▸ WORK TASK: Nothing but the lines from the start of the data through the line with "(107, 238) none" should appear in the answer, each retyped exactly, and pictures should not.

▸ INPUT:
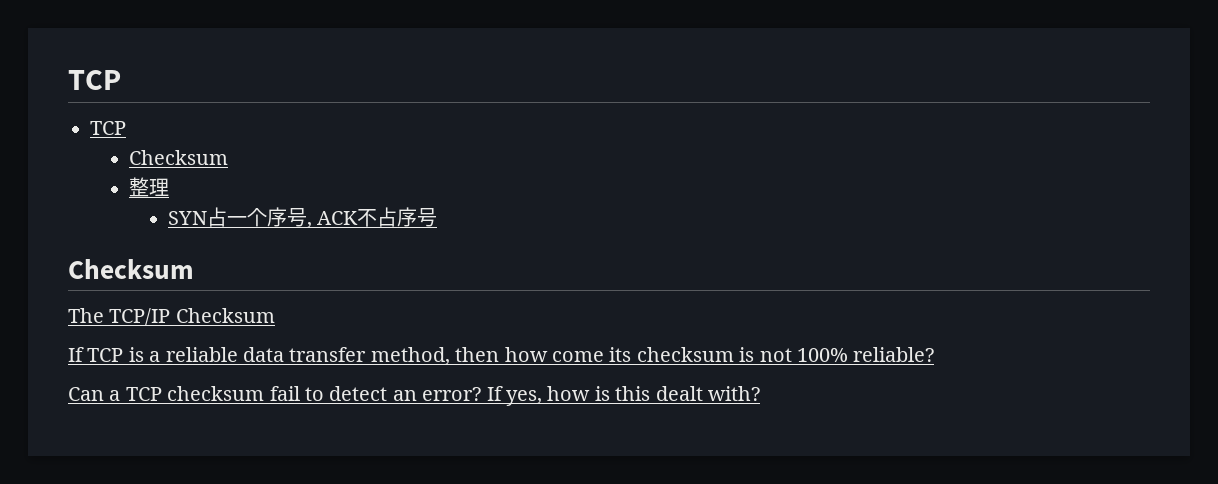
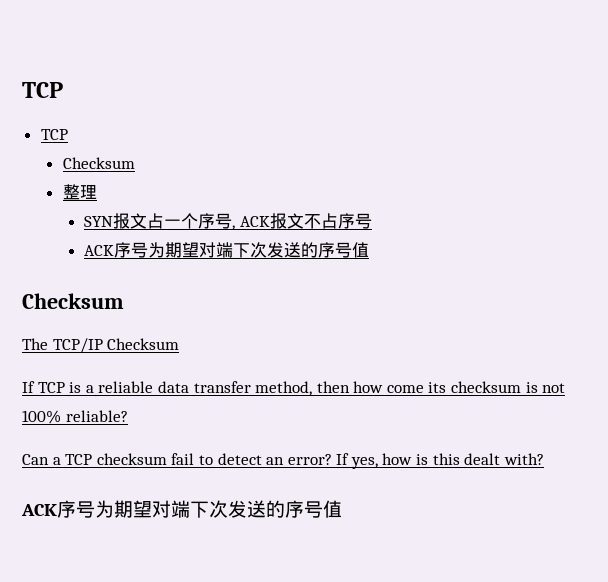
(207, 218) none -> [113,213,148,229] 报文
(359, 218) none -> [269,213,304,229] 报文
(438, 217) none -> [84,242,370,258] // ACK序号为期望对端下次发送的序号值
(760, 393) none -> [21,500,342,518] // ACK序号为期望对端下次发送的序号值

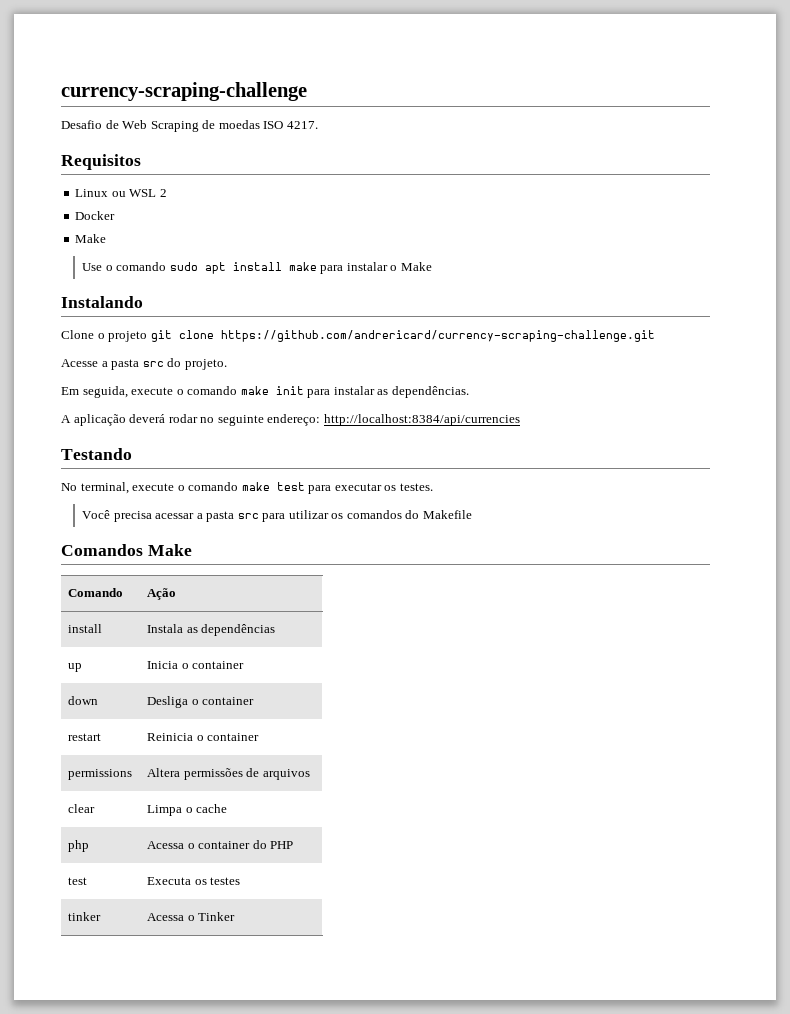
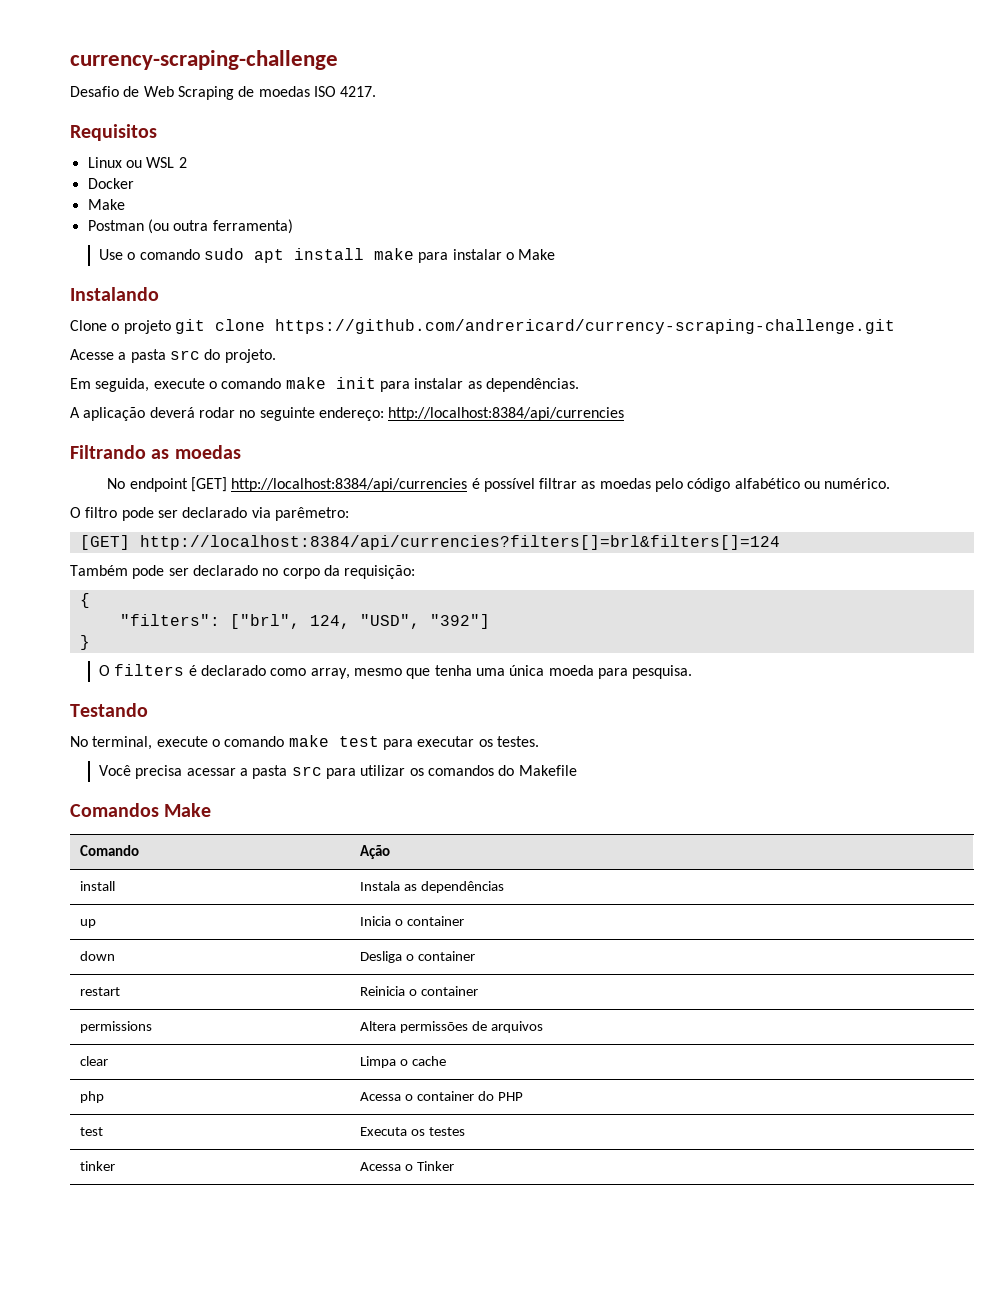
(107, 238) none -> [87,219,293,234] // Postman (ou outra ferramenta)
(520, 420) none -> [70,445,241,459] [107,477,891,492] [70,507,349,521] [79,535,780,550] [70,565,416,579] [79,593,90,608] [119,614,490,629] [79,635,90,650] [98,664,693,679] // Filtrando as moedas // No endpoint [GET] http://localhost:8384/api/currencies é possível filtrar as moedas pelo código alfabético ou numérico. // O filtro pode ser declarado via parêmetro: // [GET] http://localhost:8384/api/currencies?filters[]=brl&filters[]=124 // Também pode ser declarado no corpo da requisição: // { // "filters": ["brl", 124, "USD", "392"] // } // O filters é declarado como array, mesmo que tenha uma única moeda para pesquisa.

▸ OUTPUT FOR THIS EXERCISE:
(207, 218) none -> [113,213,148,229] 报文
(359, 218) none -> [269,213,304,229] 报文
(438, 217) none -> [84,242,370,258] // ACK序号为期望对端下次发送的序号值
(760, 393) none -> [21,500,342,518] // ACK序号为期望对端下次发送的序号值

(107, 238) none -> [87,219,293,234] // Postman (ou outra ferramenta)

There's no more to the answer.